------ DATASET ENTRIES
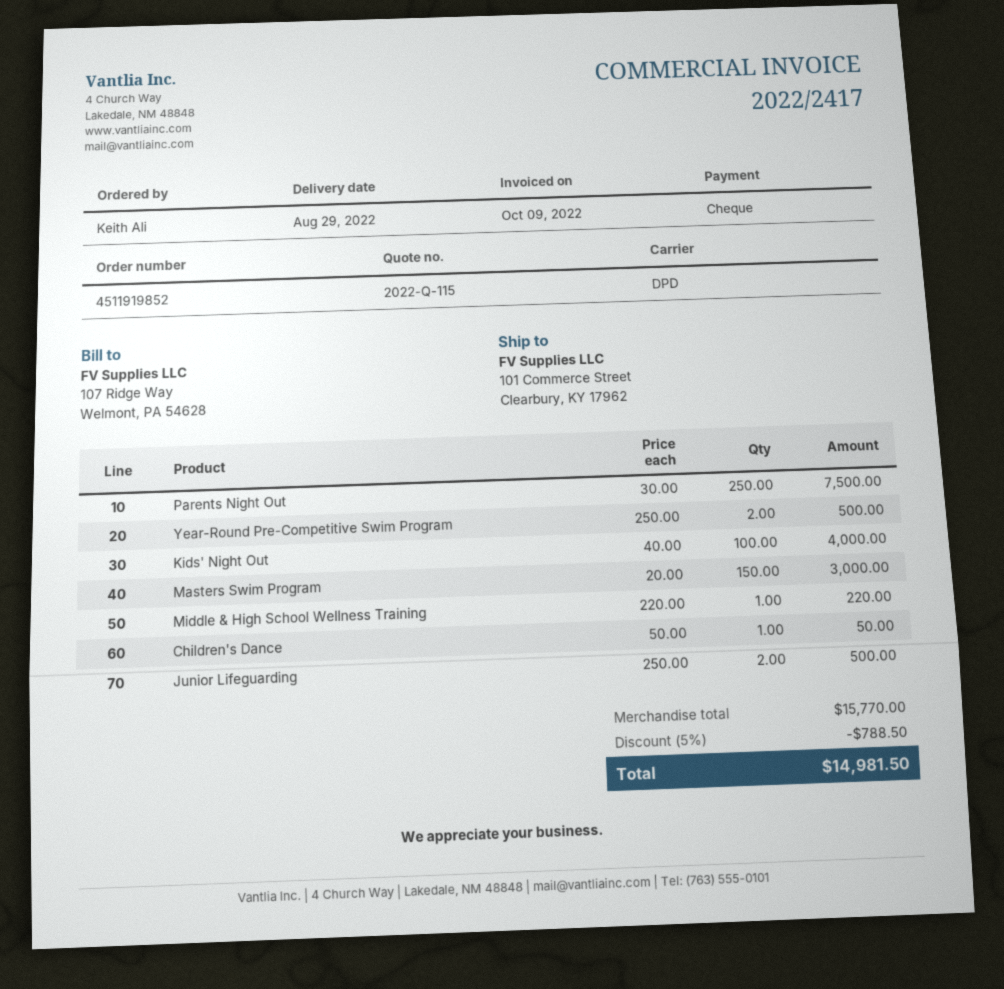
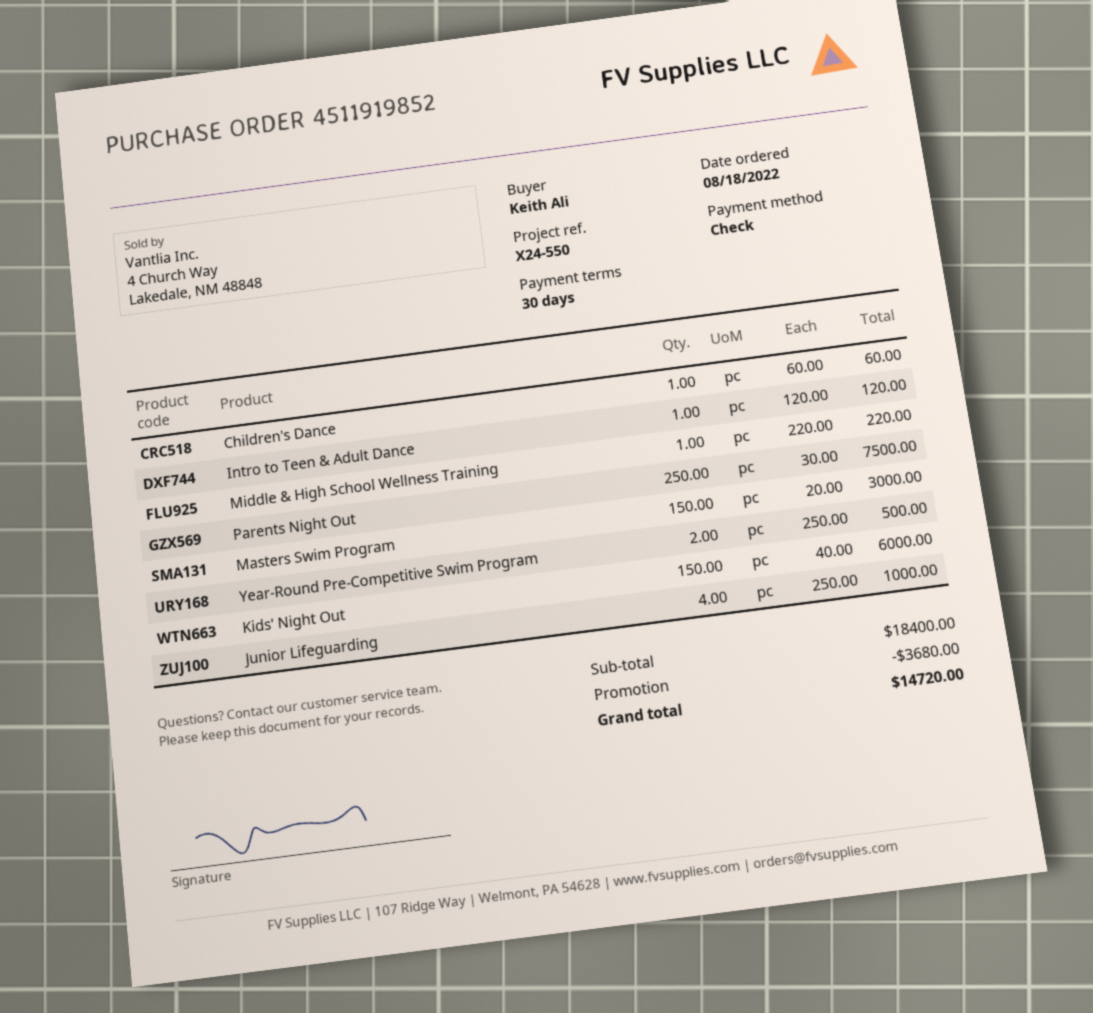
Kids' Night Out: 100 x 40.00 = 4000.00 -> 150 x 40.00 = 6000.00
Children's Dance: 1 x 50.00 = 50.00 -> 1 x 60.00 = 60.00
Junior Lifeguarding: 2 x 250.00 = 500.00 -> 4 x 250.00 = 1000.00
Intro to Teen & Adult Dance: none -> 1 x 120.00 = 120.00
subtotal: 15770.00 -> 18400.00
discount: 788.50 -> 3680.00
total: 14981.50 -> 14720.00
------------
● YOUR TASK
Except for the pictures, set down all of the records exactly as they are.

● EXERCISE RESULT
Kids' Night Out: 100 x 40.00 = 4000.00 -> 150 x 40.00 = 6000.00
Children's Dance: 1 x 50.00 = 50.00 -> 1 x 60.00 = 60.00
Junior Lifeguarding: 2 x 250.00 = 500.00 -> 4 x 250.00 = 1000.00
Intro to Teen & Adult Dance: none -> 1 x 120.00 = 120.00
subtotal: 15770.00 -> 18400.00
discount: 788.50 -> 3680.00
total: 14981.50 -> 14720.00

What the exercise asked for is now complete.